Problem to solve —
The span to repeat in the listing below runs from the line containing "display:flex; align-items:center; gap:7px;" to the line containing "position:absolute; left:25px; top:368px;", inclusive. Repeat it exactly, and only it.

Source material —
--*--

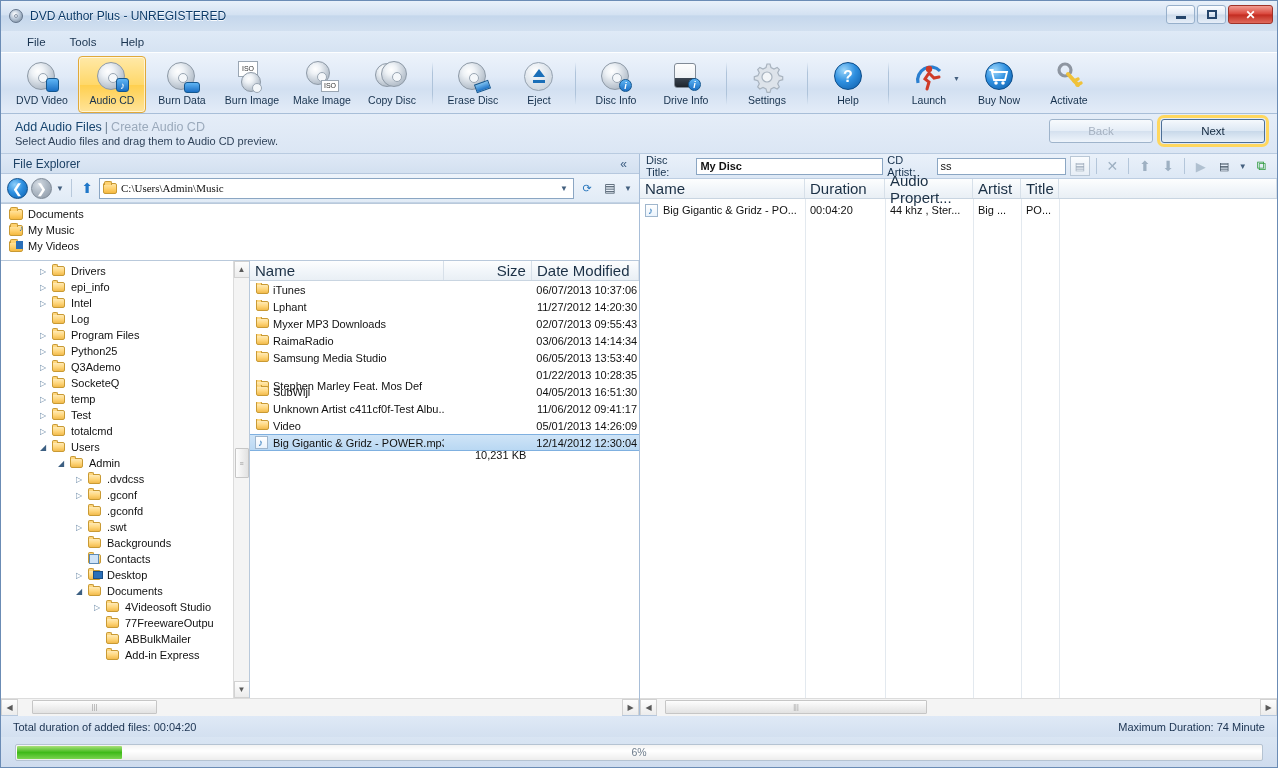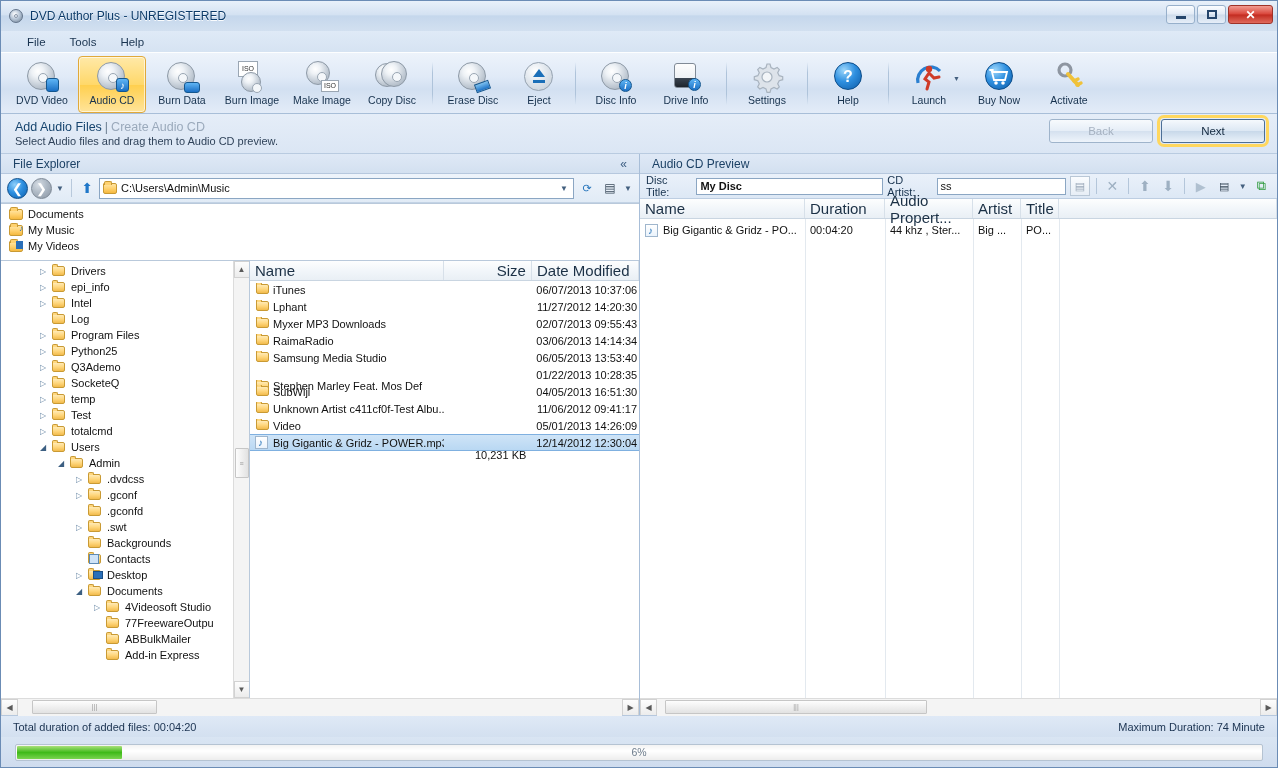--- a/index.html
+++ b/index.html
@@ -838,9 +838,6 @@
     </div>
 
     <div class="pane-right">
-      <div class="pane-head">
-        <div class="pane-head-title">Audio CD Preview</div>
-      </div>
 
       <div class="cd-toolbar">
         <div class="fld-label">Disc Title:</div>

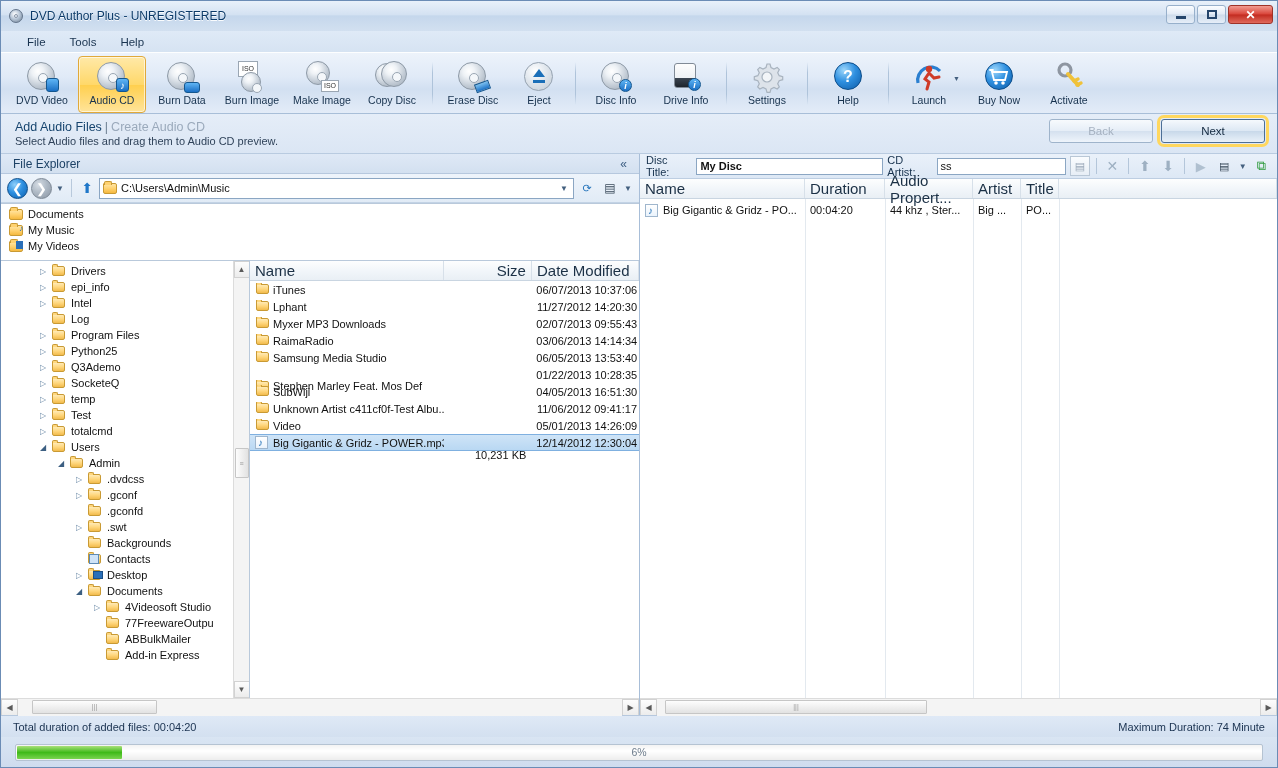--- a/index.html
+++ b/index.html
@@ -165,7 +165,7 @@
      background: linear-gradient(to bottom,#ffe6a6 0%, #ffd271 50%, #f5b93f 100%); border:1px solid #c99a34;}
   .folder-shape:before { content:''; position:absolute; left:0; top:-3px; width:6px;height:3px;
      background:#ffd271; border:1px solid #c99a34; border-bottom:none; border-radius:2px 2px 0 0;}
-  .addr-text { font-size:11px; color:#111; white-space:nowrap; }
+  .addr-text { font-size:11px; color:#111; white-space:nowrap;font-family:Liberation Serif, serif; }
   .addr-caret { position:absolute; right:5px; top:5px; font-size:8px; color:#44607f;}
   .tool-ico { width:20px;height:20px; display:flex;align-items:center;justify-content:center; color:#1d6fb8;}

--*--

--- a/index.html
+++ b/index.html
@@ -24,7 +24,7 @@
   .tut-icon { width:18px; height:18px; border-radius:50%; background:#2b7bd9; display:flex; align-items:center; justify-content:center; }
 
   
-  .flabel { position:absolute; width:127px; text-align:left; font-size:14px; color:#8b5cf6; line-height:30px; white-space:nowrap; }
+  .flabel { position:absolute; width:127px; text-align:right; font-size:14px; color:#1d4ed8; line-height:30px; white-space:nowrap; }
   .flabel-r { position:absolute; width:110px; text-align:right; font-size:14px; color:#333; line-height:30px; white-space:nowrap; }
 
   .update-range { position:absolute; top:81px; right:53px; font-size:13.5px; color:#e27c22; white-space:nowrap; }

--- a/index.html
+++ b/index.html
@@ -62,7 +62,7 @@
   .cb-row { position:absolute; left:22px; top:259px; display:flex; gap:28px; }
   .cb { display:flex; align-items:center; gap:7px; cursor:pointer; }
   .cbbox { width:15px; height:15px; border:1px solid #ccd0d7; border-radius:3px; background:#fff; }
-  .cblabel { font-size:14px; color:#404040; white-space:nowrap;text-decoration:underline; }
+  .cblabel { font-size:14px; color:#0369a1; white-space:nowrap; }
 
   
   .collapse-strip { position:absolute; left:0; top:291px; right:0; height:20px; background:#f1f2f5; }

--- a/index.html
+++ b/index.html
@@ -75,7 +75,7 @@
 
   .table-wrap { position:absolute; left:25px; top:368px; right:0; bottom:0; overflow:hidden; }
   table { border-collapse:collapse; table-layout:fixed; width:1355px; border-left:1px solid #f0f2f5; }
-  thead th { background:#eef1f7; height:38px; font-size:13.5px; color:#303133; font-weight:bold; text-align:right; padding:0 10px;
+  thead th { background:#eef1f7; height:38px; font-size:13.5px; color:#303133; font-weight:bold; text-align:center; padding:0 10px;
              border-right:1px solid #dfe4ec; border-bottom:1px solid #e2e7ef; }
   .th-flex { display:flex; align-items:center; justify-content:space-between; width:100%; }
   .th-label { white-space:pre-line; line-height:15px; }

--*--

Answer section —
   .cb { display:flex; align-items:center; gap:7px; cursor:pointer; }
   .cbbox { width:15px; height:15px; border:1px solid #ccd0d7; border-radius:3px; background:#fff; }
-  .cblabel { font-size:14px; color:#404040; white-space:nowrap;text-decoration:underline; }
+  .cblabel { font-size:14px; color:#0369a1; white-space:nowrap; }
 
   
   .collapse-strip { position:absolute; left:0; top:291px; right:0; height:20px; background:#f1f2f5; }

--- a/index.html
+++ b/index.html
@@ -75,7 +75,7 @@
 
   .table-wrap { position:absolute; left:25px; top:368px; right:0; bottom:0; overflow:hidden; }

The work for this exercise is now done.